Hiram was surprised. “I didn’t think your mayor was such a stickler for things like education,” he ventured.
“Oh, not this mayor, sir,” Letty explained as she headed to the stove, pulling several pieces of wood from the stack and fanning the flame before laying them inside. “The former mayor was a knight of Theophrastus. He believed very firmly in educating everyone, not just the lords and the like. Mayor Hurst tried to rescind the law, but the people like it so much they didn’t listen to him. Then he tried to fine people for sending their children to school and almost got his house burned down as a result, so he stopped after that.”
“Good on you,” Hiram said brightly. “A good education is invaluable.”

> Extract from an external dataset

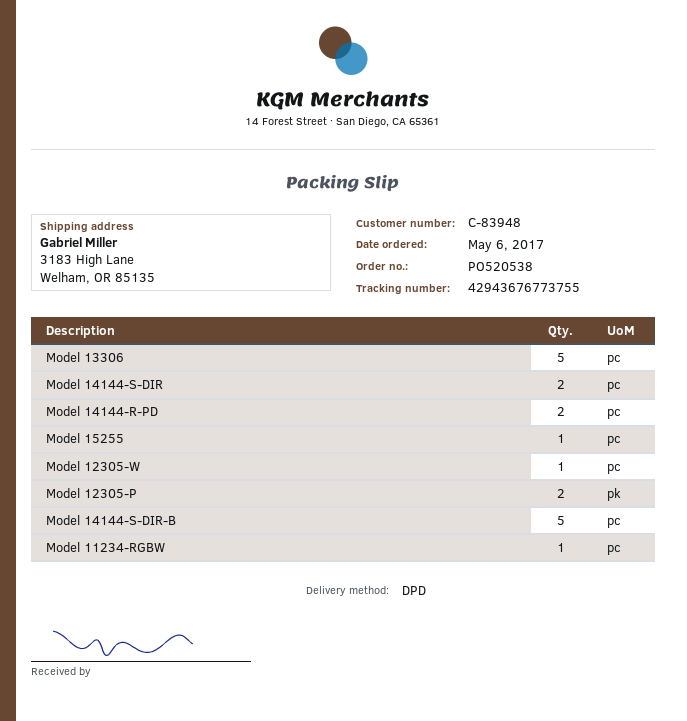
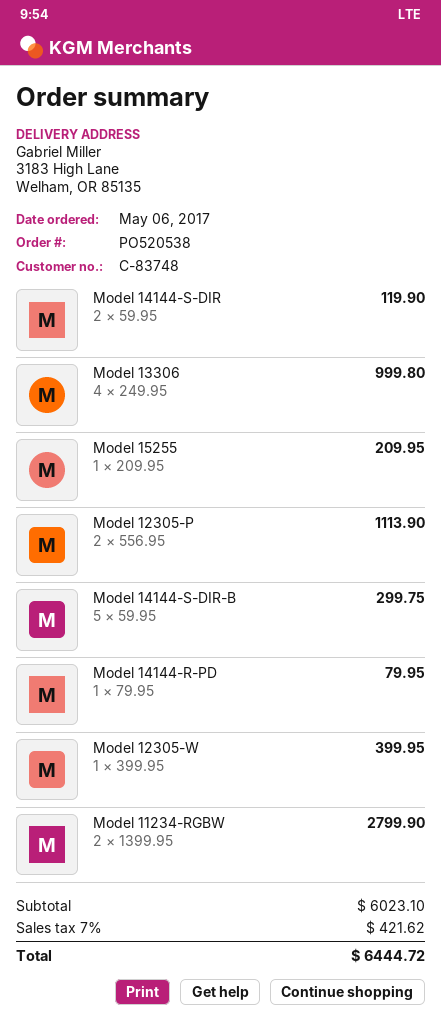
customer number: C-83948 -> C-83748
Model 13306: 5 -> 4
Model 14144-R-PD: 2 -> 1
Model 11234-RGBW: 1 -> 2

Letty shrugged as she took a satchel off her shoulder and began to pull vegetables from it. “Da thinks it’s a waste of time to educate us girls, but he’s the one leaving me with control of the stall on market day. Wouldn’t do much good there if I didn’t know how to handle my sums. Still, I wish…”
“What do you wish?”
She shook her head. “Nothing, sir.”
…
Outside, a small body slipped through the rotten slats of the garden wall and trotted fearlessly into the forest. His sister thought his brother was watching him; his brother assumed his sister was doing it, and Hiram didn’t know any better.
He wandered through the dappled sunlight, happy and aimless as only a child who preferred their own company could be. It was nice out here in the woods, far away from the loudness of his parents and siblings. The new house was better, but Master Hiram made him feel shy. Better to be outside where no one could see him.
He followed tree roots and animal paths, briefly paused to dunk himself in a small creek that had a school of tiny dancing fish playing in it, and then finally found the edge of the forest. He was beginning to get tired and wanted a place to sit down, and found a nice tree stump—not too tall—and pulled himself up onto it. He nestled right up next to the pretty cat lady already sitting there, then reached for one of her paws. When he pressed on it, silvery, razor-sharp claws shot out the ends of her toes.
“Ooh,” Rickie whispered.
“Child…”
He looked up at the smooth, elegant face of the cat lady. “Yes?”
She smiled at him, showing her fanged teeth. “Do you like riddles?”